• Problem
Will you return, word for word, only the lines from the top of the data below down to and including the one with "22 | openPrice: 377.7 -> 358.8"?

========================

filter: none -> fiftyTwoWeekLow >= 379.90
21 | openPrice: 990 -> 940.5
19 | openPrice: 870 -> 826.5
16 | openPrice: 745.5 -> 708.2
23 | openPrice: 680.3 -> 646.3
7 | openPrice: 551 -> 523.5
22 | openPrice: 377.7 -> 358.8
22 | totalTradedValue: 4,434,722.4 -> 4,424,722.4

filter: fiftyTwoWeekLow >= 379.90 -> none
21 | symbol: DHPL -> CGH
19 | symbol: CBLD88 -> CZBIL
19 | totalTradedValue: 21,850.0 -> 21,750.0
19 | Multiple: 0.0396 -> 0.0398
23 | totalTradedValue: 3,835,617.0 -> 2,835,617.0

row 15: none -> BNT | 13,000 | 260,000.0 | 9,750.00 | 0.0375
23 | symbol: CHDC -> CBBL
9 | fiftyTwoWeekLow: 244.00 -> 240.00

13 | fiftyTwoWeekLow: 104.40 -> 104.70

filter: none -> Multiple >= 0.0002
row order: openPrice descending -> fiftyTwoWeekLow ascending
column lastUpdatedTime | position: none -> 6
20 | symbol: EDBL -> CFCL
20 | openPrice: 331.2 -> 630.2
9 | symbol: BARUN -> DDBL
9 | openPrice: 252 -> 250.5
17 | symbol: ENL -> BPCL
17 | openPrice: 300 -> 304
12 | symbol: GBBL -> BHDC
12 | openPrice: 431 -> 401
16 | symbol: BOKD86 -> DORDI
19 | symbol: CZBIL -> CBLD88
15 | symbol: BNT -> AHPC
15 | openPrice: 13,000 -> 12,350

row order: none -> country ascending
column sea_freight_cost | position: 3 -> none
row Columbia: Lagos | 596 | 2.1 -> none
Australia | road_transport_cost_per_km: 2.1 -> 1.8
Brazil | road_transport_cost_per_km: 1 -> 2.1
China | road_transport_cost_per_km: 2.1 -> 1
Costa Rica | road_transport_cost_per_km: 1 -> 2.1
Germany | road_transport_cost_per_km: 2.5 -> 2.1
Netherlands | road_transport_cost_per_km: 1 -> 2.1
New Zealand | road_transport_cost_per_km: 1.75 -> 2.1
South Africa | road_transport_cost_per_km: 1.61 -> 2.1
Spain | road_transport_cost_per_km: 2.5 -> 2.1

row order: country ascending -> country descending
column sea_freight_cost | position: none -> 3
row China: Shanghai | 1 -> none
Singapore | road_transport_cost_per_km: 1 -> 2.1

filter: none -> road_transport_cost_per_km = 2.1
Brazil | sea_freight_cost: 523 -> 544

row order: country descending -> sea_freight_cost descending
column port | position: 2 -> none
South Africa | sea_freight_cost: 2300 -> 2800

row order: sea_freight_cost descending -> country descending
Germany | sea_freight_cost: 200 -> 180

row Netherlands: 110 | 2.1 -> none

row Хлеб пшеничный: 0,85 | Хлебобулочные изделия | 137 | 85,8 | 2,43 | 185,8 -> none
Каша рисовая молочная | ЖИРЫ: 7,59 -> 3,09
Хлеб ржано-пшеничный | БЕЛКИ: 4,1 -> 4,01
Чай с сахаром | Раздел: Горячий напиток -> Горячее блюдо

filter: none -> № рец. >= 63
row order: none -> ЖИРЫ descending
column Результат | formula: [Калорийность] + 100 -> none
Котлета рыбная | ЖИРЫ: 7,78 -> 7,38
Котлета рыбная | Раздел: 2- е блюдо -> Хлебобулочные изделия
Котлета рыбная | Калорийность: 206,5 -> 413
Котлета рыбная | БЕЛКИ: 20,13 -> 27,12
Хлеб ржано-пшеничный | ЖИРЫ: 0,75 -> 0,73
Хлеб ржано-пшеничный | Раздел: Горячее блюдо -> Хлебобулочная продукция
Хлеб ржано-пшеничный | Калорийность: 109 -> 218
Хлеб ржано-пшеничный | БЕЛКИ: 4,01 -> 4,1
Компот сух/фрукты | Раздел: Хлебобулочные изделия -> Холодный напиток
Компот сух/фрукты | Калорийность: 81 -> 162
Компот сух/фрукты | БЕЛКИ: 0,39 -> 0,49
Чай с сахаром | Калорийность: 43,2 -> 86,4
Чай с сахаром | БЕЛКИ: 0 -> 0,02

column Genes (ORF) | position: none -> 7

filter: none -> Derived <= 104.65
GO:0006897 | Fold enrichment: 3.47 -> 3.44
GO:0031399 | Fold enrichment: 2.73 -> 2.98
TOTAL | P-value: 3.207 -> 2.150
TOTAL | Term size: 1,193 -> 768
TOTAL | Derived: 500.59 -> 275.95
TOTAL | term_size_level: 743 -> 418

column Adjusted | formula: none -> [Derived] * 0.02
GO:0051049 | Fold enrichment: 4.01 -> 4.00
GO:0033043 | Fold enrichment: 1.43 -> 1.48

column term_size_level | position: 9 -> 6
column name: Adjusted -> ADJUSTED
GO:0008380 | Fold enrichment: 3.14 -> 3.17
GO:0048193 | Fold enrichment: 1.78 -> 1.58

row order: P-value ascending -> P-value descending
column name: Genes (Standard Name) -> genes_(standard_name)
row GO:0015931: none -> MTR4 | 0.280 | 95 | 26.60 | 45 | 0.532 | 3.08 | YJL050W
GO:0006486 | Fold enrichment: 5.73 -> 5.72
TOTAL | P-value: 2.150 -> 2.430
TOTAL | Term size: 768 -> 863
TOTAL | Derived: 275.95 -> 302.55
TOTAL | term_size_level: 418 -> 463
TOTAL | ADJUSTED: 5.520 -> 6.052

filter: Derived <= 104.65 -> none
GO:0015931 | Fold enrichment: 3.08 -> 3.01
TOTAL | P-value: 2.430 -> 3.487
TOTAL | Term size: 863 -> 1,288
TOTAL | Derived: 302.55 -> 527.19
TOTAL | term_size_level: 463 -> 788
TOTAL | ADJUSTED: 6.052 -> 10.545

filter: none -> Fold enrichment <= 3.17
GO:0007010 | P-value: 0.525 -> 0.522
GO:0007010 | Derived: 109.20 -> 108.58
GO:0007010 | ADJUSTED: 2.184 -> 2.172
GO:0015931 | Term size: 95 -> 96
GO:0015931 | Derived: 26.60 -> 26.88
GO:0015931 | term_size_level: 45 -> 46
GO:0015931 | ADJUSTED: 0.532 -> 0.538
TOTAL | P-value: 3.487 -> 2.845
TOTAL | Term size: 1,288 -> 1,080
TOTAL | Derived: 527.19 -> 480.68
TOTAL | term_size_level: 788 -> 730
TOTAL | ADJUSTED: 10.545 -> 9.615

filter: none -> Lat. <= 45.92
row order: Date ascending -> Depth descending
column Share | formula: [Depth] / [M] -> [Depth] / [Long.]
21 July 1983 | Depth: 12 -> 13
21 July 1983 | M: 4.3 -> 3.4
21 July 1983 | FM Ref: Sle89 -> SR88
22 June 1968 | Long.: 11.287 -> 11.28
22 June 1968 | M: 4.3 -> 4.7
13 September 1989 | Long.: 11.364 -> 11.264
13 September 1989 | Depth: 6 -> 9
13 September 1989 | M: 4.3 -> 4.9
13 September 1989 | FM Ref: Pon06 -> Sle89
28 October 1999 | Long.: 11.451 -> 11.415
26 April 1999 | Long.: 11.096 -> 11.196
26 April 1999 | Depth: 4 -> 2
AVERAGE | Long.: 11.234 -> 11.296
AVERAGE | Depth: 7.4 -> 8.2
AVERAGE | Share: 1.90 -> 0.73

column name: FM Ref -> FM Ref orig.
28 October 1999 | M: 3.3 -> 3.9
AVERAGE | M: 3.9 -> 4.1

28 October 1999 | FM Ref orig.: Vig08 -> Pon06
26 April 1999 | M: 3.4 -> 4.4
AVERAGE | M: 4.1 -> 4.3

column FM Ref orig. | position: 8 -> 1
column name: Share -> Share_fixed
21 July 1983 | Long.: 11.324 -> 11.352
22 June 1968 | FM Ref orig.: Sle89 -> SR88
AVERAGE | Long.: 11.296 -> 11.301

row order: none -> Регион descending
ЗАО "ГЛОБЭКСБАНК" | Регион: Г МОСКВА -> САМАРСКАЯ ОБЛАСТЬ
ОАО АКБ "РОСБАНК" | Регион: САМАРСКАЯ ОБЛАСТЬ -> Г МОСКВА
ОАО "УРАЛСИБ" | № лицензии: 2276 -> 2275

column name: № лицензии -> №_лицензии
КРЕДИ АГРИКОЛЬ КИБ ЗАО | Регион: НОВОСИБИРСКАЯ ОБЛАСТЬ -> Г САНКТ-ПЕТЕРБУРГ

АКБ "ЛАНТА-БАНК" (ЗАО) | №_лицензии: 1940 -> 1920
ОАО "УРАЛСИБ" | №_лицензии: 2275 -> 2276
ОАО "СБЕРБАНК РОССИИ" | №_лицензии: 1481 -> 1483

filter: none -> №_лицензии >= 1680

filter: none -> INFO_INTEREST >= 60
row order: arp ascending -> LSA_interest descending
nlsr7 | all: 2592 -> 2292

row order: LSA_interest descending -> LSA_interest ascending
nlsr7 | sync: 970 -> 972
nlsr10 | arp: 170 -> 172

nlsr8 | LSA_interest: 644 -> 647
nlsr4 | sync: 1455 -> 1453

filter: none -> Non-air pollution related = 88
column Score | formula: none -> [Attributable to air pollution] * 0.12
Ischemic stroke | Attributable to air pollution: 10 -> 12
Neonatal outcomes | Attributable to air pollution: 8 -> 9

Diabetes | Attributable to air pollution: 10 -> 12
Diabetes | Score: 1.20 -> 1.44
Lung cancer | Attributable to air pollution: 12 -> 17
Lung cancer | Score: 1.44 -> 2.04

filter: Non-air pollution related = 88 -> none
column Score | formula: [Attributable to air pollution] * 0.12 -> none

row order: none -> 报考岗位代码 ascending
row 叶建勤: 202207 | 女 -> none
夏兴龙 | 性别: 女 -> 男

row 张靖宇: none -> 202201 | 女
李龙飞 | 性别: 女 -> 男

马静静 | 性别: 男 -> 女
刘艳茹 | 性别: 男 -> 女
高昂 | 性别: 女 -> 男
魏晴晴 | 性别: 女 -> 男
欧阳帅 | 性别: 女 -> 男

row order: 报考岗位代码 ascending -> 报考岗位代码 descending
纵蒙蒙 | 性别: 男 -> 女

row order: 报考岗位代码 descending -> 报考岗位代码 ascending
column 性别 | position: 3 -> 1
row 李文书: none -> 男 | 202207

========================

• Task result
filter: none -> fiftyTwoWeekLow >= 379.90
21 | openPrice: 990 -> 940.5
19 | openPrice: 870 -> 826.5
16 | openPrice: 745.5 -> 708.2
23 | openPrice: 680.3 -> 646.3
7 | openPrice: 551 -> 523.5
22 | openPrice: 377.7 -> 358.8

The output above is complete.